Domani la finale di Roma tra Manchester United e Barcellona: designato lo svizzero Busacca. Che si fa intervistare alla vigilia: "Se chiudo gli occhi e penso alla partita ho solo sensazioni positivi"

Parla un italiano perfetto (e anche il francese, l’inglese e lo spagnolo), ma soprattutto parla. E lo fa alla vigilia della partita più importante della sua carriera. Massimo Busacca, 40enne svizzero di Monte Carasso nel Canton Ticino e internazionale dal 1999, sarà l’arbitro della finale di Champions Manchester United-Barcellona. Un privilegio: significa che per l’Uefa sei il fischietto più affidabile e preparato a dirigere la supersfida dell’anno. Un premio a chi come Busacca ha il pallino della preparazione fisica.

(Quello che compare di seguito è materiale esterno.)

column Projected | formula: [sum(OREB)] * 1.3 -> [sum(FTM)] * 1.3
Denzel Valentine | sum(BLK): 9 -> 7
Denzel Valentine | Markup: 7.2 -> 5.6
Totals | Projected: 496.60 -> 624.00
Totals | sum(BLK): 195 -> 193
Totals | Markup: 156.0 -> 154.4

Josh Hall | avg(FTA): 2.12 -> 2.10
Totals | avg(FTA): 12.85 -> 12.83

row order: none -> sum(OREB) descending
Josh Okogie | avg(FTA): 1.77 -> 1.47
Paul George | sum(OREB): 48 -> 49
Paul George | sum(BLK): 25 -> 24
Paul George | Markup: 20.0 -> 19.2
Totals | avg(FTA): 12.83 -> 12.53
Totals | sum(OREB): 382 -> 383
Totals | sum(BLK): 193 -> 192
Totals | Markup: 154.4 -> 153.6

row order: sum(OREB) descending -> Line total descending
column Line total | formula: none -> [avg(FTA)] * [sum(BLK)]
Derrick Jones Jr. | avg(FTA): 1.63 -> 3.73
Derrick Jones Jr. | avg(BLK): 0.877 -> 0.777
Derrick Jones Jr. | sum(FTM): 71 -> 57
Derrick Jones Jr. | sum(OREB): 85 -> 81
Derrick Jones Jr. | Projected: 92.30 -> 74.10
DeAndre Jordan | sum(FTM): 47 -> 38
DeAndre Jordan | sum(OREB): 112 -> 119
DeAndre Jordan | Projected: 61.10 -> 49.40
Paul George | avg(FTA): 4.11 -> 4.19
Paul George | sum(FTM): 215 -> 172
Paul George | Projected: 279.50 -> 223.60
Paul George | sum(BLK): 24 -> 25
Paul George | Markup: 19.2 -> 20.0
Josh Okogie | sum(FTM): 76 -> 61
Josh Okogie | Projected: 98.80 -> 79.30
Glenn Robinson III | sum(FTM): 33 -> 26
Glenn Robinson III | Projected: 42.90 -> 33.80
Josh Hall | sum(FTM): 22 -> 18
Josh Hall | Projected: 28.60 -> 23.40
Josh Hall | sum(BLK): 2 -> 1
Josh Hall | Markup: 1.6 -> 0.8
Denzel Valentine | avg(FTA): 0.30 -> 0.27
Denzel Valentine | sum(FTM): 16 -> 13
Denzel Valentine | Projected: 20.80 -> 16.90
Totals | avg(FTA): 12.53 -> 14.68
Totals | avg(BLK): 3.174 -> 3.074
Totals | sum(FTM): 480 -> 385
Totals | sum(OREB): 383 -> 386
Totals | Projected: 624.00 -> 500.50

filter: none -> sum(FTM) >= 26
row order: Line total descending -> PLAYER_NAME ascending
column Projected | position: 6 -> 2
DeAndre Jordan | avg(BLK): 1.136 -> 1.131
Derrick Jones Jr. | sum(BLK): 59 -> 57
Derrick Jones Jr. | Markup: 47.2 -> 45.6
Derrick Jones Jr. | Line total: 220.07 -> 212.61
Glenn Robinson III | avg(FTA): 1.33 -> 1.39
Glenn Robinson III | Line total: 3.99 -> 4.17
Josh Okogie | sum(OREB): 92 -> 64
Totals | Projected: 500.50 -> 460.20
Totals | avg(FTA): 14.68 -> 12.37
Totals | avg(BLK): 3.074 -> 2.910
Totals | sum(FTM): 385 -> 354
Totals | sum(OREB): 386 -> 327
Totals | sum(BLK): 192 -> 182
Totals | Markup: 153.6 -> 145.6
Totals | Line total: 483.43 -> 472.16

Così, mentre il Manchester è già arrivato a Roma mentre il barcellona atterrerà soltanto oggi, lo svizzero non ha ricevuto alcun divieto a stare in silenzio prima dell’atteso appuntamento: quando la redazione di Sky Sport lo ha chiamato, ha serenamente espresso il suo pensiero sulla finale dell’Olimpico. Nessuna dichiarazione sconvolgente, solo l’espressione dello stato d’animo di chi vivrà la più bella serata della carriera. Chissà se il designatore Collina o il presidente dell’Aia Nicchi avrebbero mai permesso di parlare a un Rosetti piuttosto che a un Farina o un Rocchi (tanto per citare i nostri arbitri più quotati) prima di una partita così importante.

Accontentiamoci così delle parole di Massimo Busacca, che nella vita gestisce una mensa vicino a Bellinzona e come arbitro aveva raggiunto il suo apice nella finale dell’ormai defunta Coppa Uefa, il derby spagnolo di Glasgow del 2007 tra Siviglia e Espanyol finita ai rigori. Ora la grande occasione. «La mia designazione per la finale di Roma è un miracolo del cielo», ha detto l’arbitro, cattolico praticante e con un forte senso religioso, tanto che agli Europei 2008 mostrava una croce sul portafischietto. E ancora: «Se chiudo gli occhi e immagino la partita, ho solo pensieri positivi su questa partita, credo sia fondamentale per l’approccio al match. Un arbitro deve essere così, penso che tutto andrà bene, poi se succederà qualcosa vedremo. Cerco di prepararmi in questo modo, fissando una giusta linea dai primi minuti per fare andare la partita nella giusta direzione». Poi la conclusione più ovvia: «Manchester e Barcellona sono due squadre che prediligono il gioco, sarà una grande serata di sport, domani sera vincerà il calcio». Banalità, ma almeno ha potuto esternarle.